• GOAL OF THE EXERCISE: Reproduce the whole listing exactly and let no picture into the copy.

··· ENTRIES PROVIDED ···

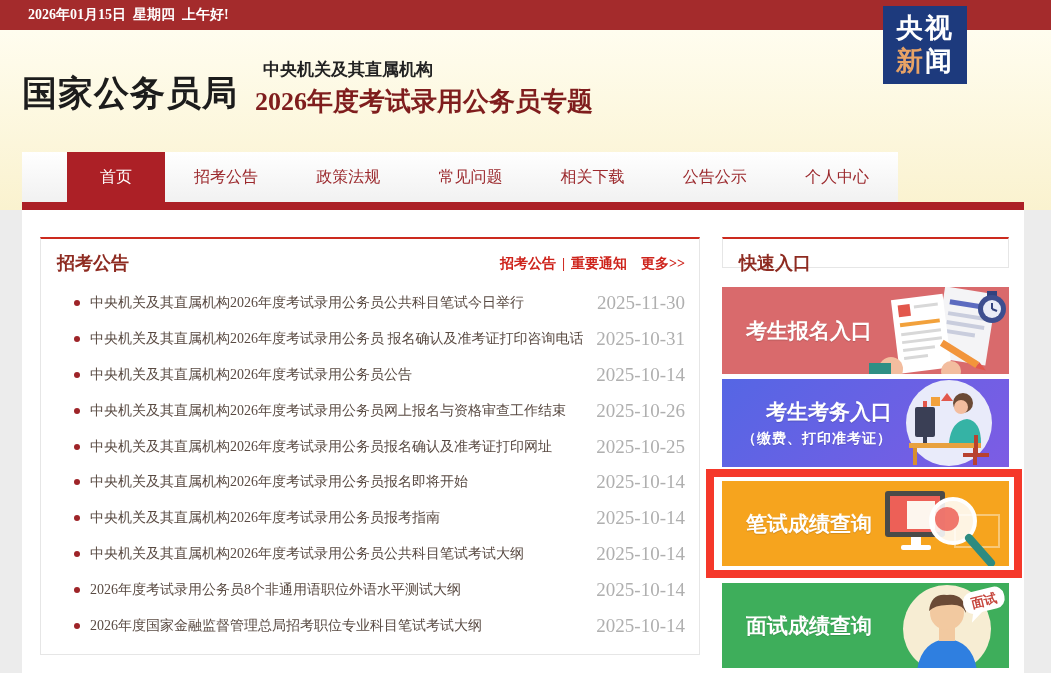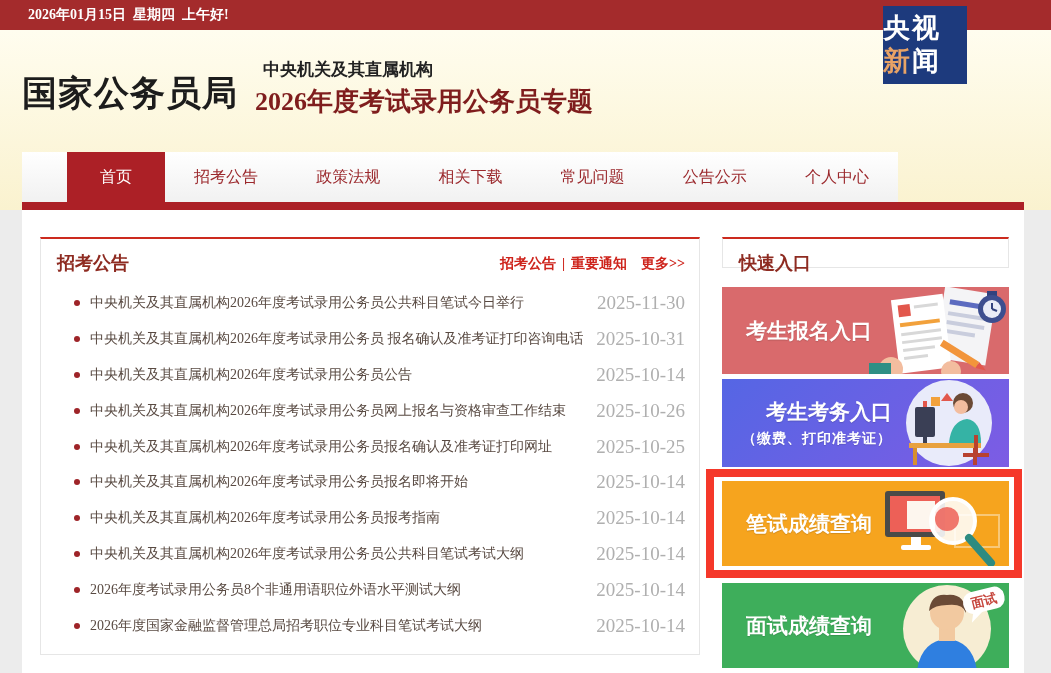--- a/index.html
+++ b/index.html
@@ -9,21 +9,21 @@
   
   .topbar{position:absolute;left:0;top:0;width:1051px;height:30px;background:#A42B2C;
     color:#fff;font-size:14px;font-weight:bold;line-height:30px;padding-left:28px;
     box-sizing:border-box;white-space:pre;}
 
   
   .header-bg{position:absolute;left:0;top:30px;width:1051px;height:180px;
     background:linear-gradient(180deg,#FFFDEF 0%,#FAF2CF 100%);}
 
   .logo{position:absolute;left:883px;top:6px;width:84px;height:78px;background:#1D3A7D;
-    color:#fff;text-align:left;font-weight:bold;font-size:27px;line-height:33px;
+    color:#fff;text-align:center;font-weight:bold;font-size:27px;line-height:33px;
     padding-top:6px;box-sizing:border-box;letter-spacing:2px;z-index:5;}
   .logo .hl{color:#E8A366;}
 
   .site-title{position:absolute;left:22px;top:70px;font-size:35px;font-weight:bold;color:#1c1c1c;letter-spacing:1px;}
   .sub1{position:absolute;left:263px;top:58px;font-size:17px;font-weight:bold;color:#222;}
   .sub2{position:absolute;left:255px;top:84px;font-size:26px;font-weight:bold;color:#7f1d1d;}
 
   
   .nav{position:absolute;left:22px;top:152px;width:876px;height:50px;
     background:linear-gradient(180deg,#FFFFFF 0%,#F1F1F1 100%);display:flex;align-items:stretch;}
@@ -86,22 +86,22 @@
 
   <div class="site-title">国家公务员局</div>
   <div class="sub1">中央机关及其直属机构</div>
   <div class="sub2">2026年度考试录用公务员专题</div>
 
   <div class="nav">
     <div class="nav-spacer"></div>
     <div class="tab active">首页</div>
     <div class="tab">招考公告</div>
     <div class="tab">政策法规</div>
+    <div class="tab">常见问题</div>
     <div class="tab">相关下载</div>
-    <div class="tab">常见问题</div>
     <div class="tab">公告公示</div>
     <div class="tab">个人中心</div>
   </div>
   <div class="nav-strip"></div>
 
   <div class="content-white"></div>
 
   <div class="panel">
     <div class="panel-header">
       <div class="panel-title">招考公告</div>

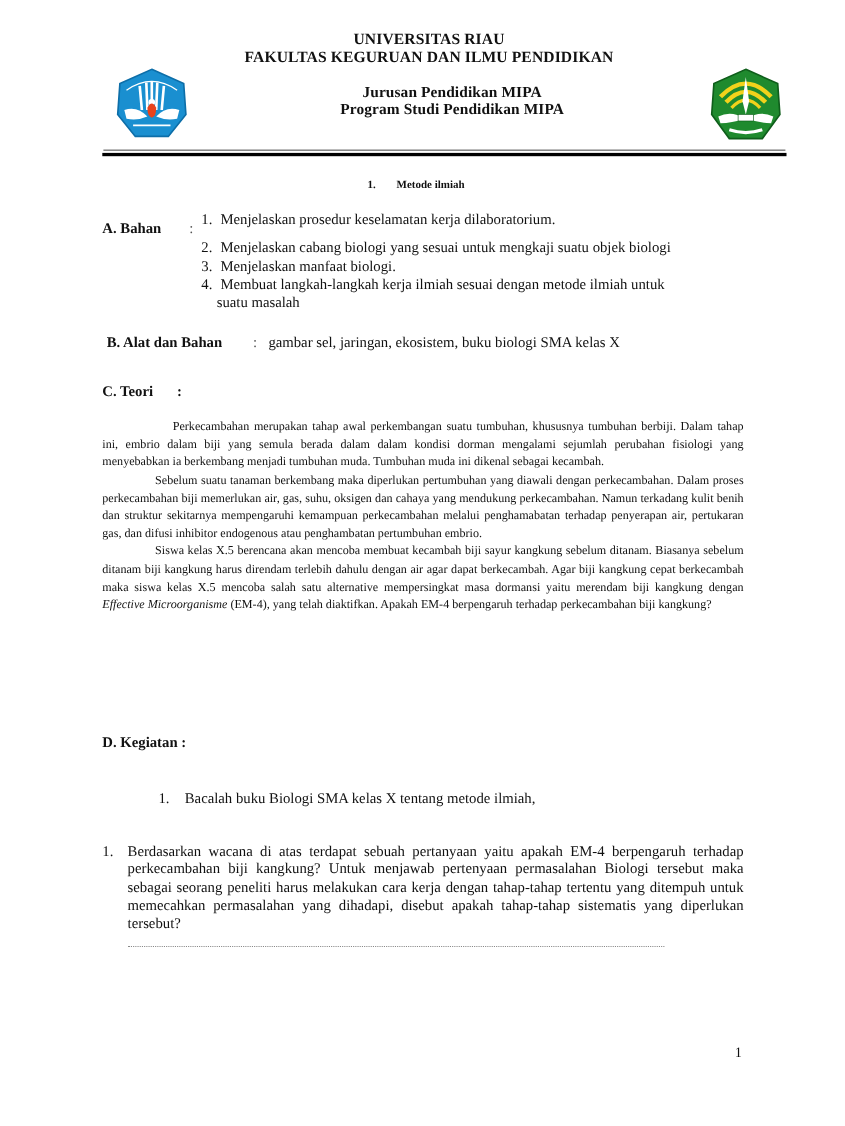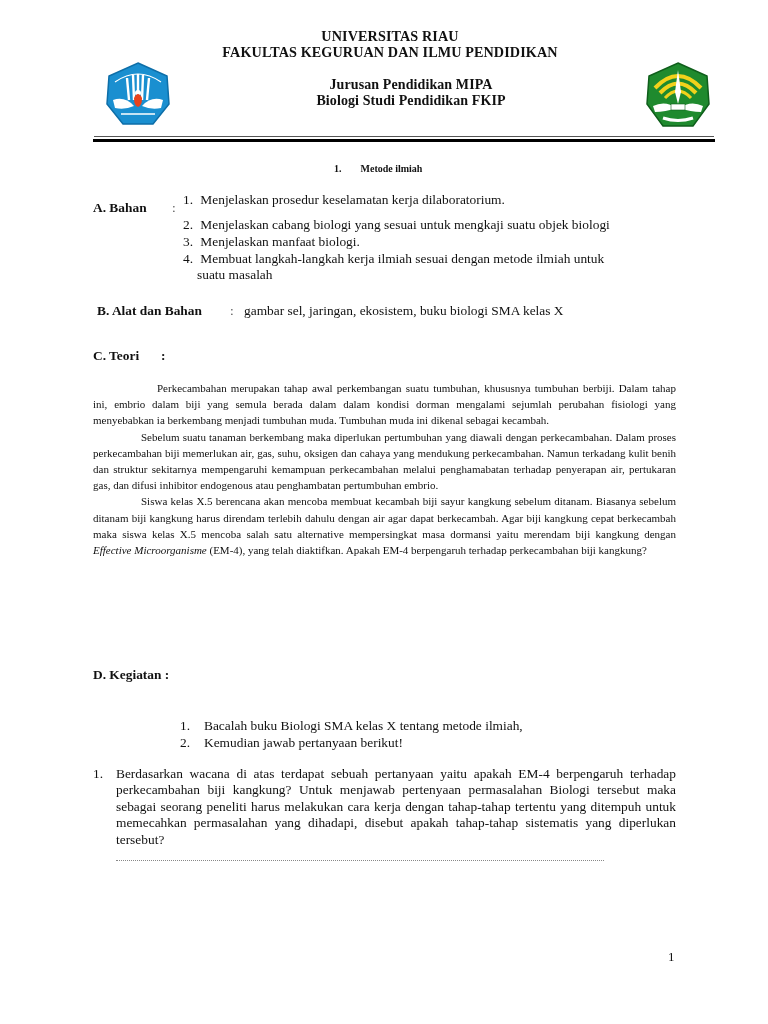--- a/index.html
+++ b/index.html
@@ -95,21 +95,21 @@
     .para .it { font-style: italic; }
 
     .keg-label { top: 667px; left: 93px; }
 
     .keg-list {
       position: absolute;
       left: 144px;
       top: 717px;
       line-height: 17px;
     }
-    .keg-list .item { white-space: nowrap; margin-left: 36px; }
+    .keg-list .item { white-space: nowrap; }
     .keg-list .n { display: inline-block; width: 24px; }
 
     .question {
       position: absolute;
       top: 766px;
       left: 93px;
       width: 583px;
       line-height: 16.4px;
       font-size: 13.4px;
     }
@@ -150,21 +150,21 @@
       <path d="M31 38 Q35 30 39 38 Q39 46 35 47 Q31 46 31 38 Z" fill="#e8431c"></path>
       <path d="M10 40 Q22 36 31 46 Q22 50 12 48 Z" fill="#ffffff"></path>
       <path d="M60 40 Q48 36 39 46 Q48 50 58 48 Z" fill="#ffffff"></path>
       <path d="M18 54 L52 54" stroke="#ffffff" stroke-width="1.5"></path>
     </svg>
   </div>
 
   <div class="hdr-line univ">UNIVERSITAS RIAU</div>
   <div class="hdr-line fak">FAKULTAS KEGURUAN DAN ILMU PENDIDIKAN</div>
   <div class="hdr-line jur">Jurusan Pendidikan MIPA</div>
-  <div class="hdr-line prog">Biologi Studi Pendidikan FKIP</div>
+  <div class="hdr-line prog">Program Studi Pendidikan MIPA</div>
 
   <div class="logo right">
     <svg width="70" height="70" viewBox="0 0 70 70">
       <path d="M35 3 L64 16 L66 44 L50 66 L20 66 L4 44 L6 16 Z" fill="#1f8a2e" stroke="#0f5e1b" stroke-width="1.5"></path>
       <path d="M12 28 Q35 4 58 28" fill="none" stroke="#f2d21b" stroke-width="4"></path>
       <path d="M17 33 Q35 14 53 33" fill="none" stroke="#f2d21b" stroke-width="4"></path>
       <path d="M22 38 Q35 24 48 38" fill="none" stroke="#f2d21b" stroke-width="3"></path>
       <path d="M35 10 L38 32 L35 44 L32 32 Z" fill="#ffffff"></path>
       <path d="M10 46 Q22 40 34 48 Q22 52 12 52 Z" fill="#ffffff"></path>
       <path d="M60 46 Q48 40 36 48 Q48 52 58 52 Z" fill="#ffffff"></path>
@@ -221,23 +221,20 @@
     <p><span>Siswa kelas X.5 berencana akan mencoba membuat kecambah biji sayur kangkung sebelum ditanam. Biasanya sebelum ditanam biji kangkung harus direndam terlebih dahulu dengan air agar dapat berkecambah. Agar biji kangkung cepat berkecambah maka siswa kelas X.5 mencoba salah satu alternative mempersingkat masa dormansi yaitu merendam biji kangkung dengan </span><span class="it">Effective Microorganisme</span><span> (EM-4), yang telah diaktifkan. Apakah EM-4 berpengaruh terhadap perkecambahan biji kangkung?</span></p>
   </div>
 </div>
 
 <div>
   <div class="row keg-label label-bold">D. Kegiatan :</div>
   <div class="keg-list">
     <div class="item">
       <span class="n">1.</span><span>Bacalah buku Biologi SMA  kelas X tentang metode ilmiah,</span>
     </div>
-    <div class="item">
-      <span class="n">2.</span><span>Kemudian jawab pertanyaan berikut!</span>
-    </div>
   </div>
 </div>
 
 <div class="question">
   <span class="n">1.</span>
   <div class="body">Berdasarkan wacana di atas terdapat sebuah pertanyaan yaitu apakah EM-4 berpengaruh terhadap perkecambahan biji kangkung? Untuk menjawab pertenyaan permasalahan Biologi tersebut maka sebagai seorang peneliti harus melakukan cara kerja dengan tahap-tahap tertentu yang ditempuh untuk memecahkan permasalahan yang dihadapi, disebut apakah tahap-tahap sistematis yang diperlukan tersebut?</div>
 </div>
 <div class="answer-line"></div>
 
 <div class="page-number">1</div>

···

• SOLUTION TO THIS EXERCISE:
--- a/index.html
+++ b/index.html
@@ -9,21 +9,21 @@
   
   .topbar{position:absolute;left:0;top:0;width:1051px;height:30px;background:#A42B2C;
     color:#fff;font-size:14px;font-weight:bold;line-height:30px;padding-left:28px;
     box-sizing:border-box;white-space:pre;}
 
   
   .header-bg{position:absolute;left:0;top:30px;width:1051px;height:180px;
     background:linear-gradient(180deg,#FFFDEF 0%,#FAF2CF 100%);}
 
   .logo{position:absolute;left:883px;top:6px;width:84px;height:78px;background:#1D3A7D;
-    color:#fff;text-align:left;font-weight:bold;font-size:27px;line-height:33px;
+    color:#fff;text-align:center;font-weight:bold;font-size:27px;line-height:33px;
     padding-top:6px;box-sizing:border-box;letter-spacing:2px;z-index:5;}
   .logo .hl{color:#E8A366;}
 
   .site-title{position:absolute;left:22px;top:70px;font-size:35px;font-weight:bold;color:#1c1c1c;letter-spacing:1px;}
   .sub1{position:absolute;left:263px;top:58px;font-size:17px;font-weight:bold;color:#222;}
   .sub2{position:absolute;left:255px;top:84px;font-size:26px;font-weight:bold;color:#7f1d1d;}
 
   
   .nav{position:absolute;left:22px;top:152px;width:876px;height:50px;
     background:linear-gradient(180deg,#FFFFFF 0%,#F1F1F1 100%);display:flex;align-items:stretch;}
@@ -86,22 +86,22 @@
 
   <div class="site-title">国家公务员局</div>
   <div class="sub1">中央机关及其直属机构</div>
   <div class="sub2">2026年度考试录用公务员专题</div>
 
   <div class="nav">
     <div class="nav-spacer"></div>
     <div class="tab active">首页</div>
     <div class="tab">招考公告</div>
     <div class="tab">政策法规</div>
+    <div class="tab">常见问题</div>
     <div class="tab">相关下载</div>
-    <div class="tab">常见问题</div>
     <div class="tab">公告公示</div>
     <div class="tab">个人中心</div>
   </div>
   <div class="nav-strip"></div>
 
   <div class="content-white"></div>
 
   <div class="panel">
     <div class="panel-header">
       <div class="panel-title">招考公告</div>

--- a/index.html
+++ b/index.html
@@ -95,21 +95,21 @@
     .para .it { font-style: italic; }
 
     .keg-label { top: 667px; left: 93px; }
 
     .keg-list {
       position: absolute;
       left: 144px;
       top: 717px;
       line-height: 17px;
     }
-    .keg-list .item { white-space: nowrap; margin-left: 36px; }
+    .keg-list .item { white-space: nowrap; }
     .keg-list .n { display: inline-block; width: 24px; }
 
     .question {
       position: absolute;
       top: 766px;
       left: 93px;
       width: 583px;
       line-height: 16.4px;
       font-size: 13.4px;
     }
@@ -150,21 +150,21 @@
       <path d="M31 38 Q35 30 39 38 Q39 46 35 47 Q31 46 31 38 Z" fill="#e8431c"></path>
       <path d="M10 40 Q22 36 31 46 Q22 50 12 48 Z" fill="#ffffff"></path>
       <path d="M60 40 Q48 36 39 46 Q48 50 58 48 Z" fill="#ffffff"></path>
       <path d="M18 54 L52 54" stroke="#ffffff" stroke-width="1.5"></path>
     </svg>
   </div>
 
   <div class="hdr-line univ">UNIVERSITAS RIAU</div>
   <div class="hdr-line fak">FAKULTAS KEGURUAN DAN ILMU PENDIDIKAN</div>
   <div class="hdr-line jur">Jurusan Pendidikan MIPA</div>
-  <div class="hdr-line prog">Biologi Studi Pendidikan FKIP</div>
+  <div class="hdr-line prog">Program Studi Pendidikan MIPA</div>
 
   <div class="logo right">
     <svg width="70" height="70" viewBox="0 0 70 70">
       <path d="M35 3 L64 16 L66 44 L50 66 L20 66 L4 44 L6 16 Z" fill="#1f8a2e" stroke="#0f5e1b" stroke-width="1.5"></path>
       <path d="M12 28 Q35 4 58 28" fill="none" stroke="#f2d21b" stroke-width="4"></path>
       <path d="M17 33 Q35 14 53 33" fill="none" stroke="#f2d21b" stroke-width="4"></path>
       <path d="M22 38 Q35 24 48 38" fill="none" stroke="#f2d21b" stroke-width="3"></path>
       <path d="M35 10 L38 32 L35 44 L32 32 Z" fill="#ffffff"></path>
       <path d="M10 46 Q22 40 34 48 Q22 52 12 52 Z" fill="#ffffff"></path>
       <path d="M60 46 Q48 40 36 48 Q48 52 58 52 Z" fill="#ffffff"></path>
@@ -221,23 +221,20 @@
     <p><span>Siswa kelas X.5 berencana akan mencoba membuat kecambah biji sayur kangkung sebelum ditanam. Biasanya sebelum ditanam biji kangkung harus direndam terlebih dahulu dengan air agar dapat berkecambah. Agar biji kangkung cepat berkecambah maka siswa kelas X.5 mencoba salah satu alternative mempersingkat masa dormansi yaitu merendam biji kangkung dengan </span><span class="it">Effective Microorganisme</span><span> (EM-4), yang telah diaktifkan. Apakah EM-4 berpengaruh terhadap perkecambahan biji kangkung?</span></p>
   </div>
 </div>
 
 <div>
   <div class="row keg-label label-bold">D. Kegiatan :</div>
   <div class="keg-list">
     <div class="item">
       <span class="n">1.</span><span>Bacalah buku Biologi SMA  kelas X tentang metode ilmiah,</span>
     </div>
-    <div class="item">
-      <span class="n">2.</span><span>Kemudian jawab pertanyaan berikut!</span>
-    </div>
   </div>
 </div>
 
 <div class="question">
   <span class="n">1.</span>
   <div class="body">Berdasarkan wacana di atas terdapat sebuah pertanyaan yaitu apakah EM-4 berpengaruh terhadap perkecambahan biji kangkung? Untuk menjawab pertenyaan permasalahan Biologi tersebut maka sebagai seorang peneliti harus melakukan cara kerja dengan tahap-tahap tertentu yang ditempuh untuk memecahkan permasalahan yang dihadapi, disebut apakah tahap-tahap sistematis yang diperlukan tersebut?</div>
 </div>
 <div class="answer-line"></div>
 
 <div class="page-number">1</div>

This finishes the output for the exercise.